LISTED ENTRIES

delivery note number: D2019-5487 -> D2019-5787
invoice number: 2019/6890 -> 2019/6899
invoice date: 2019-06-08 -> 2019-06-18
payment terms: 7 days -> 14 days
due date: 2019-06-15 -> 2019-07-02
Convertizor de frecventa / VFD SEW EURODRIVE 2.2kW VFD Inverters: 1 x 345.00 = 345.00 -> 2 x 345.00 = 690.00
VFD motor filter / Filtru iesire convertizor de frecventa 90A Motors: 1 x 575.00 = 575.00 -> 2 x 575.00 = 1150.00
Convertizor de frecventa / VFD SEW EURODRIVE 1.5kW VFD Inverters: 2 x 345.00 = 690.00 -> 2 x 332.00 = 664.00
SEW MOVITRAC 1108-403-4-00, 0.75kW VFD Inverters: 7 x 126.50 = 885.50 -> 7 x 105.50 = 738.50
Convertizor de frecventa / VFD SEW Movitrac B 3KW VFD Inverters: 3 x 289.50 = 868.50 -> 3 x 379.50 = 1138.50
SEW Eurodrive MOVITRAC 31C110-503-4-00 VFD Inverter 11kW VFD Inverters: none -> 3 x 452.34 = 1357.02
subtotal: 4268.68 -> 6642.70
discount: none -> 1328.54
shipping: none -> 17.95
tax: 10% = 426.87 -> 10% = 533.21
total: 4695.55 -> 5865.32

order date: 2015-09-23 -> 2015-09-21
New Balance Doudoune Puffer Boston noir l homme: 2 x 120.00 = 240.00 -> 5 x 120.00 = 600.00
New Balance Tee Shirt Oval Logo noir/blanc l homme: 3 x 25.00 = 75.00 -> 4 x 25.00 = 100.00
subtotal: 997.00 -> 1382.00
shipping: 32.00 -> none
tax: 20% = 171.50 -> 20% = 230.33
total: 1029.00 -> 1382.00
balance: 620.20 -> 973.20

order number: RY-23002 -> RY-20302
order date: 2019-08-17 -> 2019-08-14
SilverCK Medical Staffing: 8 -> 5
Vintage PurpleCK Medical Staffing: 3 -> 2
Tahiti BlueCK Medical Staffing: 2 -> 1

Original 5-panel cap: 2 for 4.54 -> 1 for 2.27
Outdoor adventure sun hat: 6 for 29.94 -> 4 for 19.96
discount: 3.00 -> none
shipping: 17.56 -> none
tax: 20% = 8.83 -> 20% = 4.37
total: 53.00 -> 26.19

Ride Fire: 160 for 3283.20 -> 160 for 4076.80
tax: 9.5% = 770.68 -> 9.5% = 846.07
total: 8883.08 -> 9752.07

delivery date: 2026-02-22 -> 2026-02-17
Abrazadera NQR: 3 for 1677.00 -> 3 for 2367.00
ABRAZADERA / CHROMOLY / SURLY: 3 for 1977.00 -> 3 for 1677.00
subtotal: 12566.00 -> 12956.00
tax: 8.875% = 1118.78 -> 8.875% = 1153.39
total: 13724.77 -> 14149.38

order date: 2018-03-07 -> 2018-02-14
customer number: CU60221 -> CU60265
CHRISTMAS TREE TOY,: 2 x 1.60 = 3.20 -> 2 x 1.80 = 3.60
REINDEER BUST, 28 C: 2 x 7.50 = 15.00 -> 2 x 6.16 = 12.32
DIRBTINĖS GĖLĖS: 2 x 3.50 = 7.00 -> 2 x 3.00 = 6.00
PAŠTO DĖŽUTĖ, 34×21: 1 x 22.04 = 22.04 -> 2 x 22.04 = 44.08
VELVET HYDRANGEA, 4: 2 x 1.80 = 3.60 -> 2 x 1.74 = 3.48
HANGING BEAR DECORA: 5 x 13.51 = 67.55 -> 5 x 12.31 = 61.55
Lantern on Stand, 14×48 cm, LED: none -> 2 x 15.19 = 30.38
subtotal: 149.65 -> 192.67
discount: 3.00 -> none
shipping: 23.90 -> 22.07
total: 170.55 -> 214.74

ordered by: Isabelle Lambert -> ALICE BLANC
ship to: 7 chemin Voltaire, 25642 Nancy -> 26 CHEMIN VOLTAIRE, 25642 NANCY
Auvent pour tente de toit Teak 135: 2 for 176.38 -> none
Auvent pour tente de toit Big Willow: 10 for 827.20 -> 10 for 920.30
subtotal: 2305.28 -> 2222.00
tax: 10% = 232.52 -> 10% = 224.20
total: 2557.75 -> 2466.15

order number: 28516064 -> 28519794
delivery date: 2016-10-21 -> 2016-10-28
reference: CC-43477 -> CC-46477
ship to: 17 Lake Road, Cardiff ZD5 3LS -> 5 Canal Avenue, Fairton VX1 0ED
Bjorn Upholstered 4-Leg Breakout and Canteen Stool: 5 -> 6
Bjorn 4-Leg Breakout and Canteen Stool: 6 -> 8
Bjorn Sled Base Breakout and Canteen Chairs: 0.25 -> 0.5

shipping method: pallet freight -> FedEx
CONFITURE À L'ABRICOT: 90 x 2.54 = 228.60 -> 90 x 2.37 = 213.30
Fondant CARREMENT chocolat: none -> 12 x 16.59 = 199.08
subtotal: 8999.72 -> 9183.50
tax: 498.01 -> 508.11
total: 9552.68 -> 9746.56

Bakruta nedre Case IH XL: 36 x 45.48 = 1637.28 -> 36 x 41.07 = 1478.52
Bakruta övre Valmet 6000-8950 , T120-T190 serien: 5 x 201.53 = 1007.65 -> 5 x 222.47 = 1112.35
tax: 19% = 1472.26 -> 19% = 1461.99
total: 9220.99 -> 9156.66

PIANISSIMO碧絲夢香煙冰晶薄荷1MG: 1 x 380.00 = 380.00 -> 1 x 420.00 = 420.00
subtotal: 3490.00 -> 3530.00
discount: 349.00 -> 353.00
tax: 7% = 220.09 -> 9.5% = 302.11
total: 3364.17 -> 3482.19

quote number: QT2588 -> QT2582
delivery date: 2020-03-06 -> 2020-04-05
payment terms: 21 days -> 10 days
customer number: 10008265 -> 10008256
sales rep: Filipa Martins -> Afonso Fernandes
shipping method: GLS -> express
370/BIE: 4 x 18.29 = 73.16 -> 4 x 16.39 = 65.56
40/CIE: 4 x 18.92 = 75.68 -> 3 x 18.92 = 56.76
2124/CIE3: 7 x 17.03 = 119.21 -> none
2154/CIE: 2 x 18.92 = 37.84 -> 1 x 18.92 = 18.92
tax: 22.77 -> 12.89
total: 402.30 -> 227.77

EXERCISE REQUIREMENTS
Copy out the lines above that hold the string "Canteen".

THE COMPLETED TASK
Bjorn Upholstered 4-Leg Breakout and Canteen Stool: 5 -> 6
Bjorn 4-Leg Breakout and Canteen Stool: 6 -> 8
Bjorn Sled Base Breakout and Canteen Chairs: 0.25 -> 0.5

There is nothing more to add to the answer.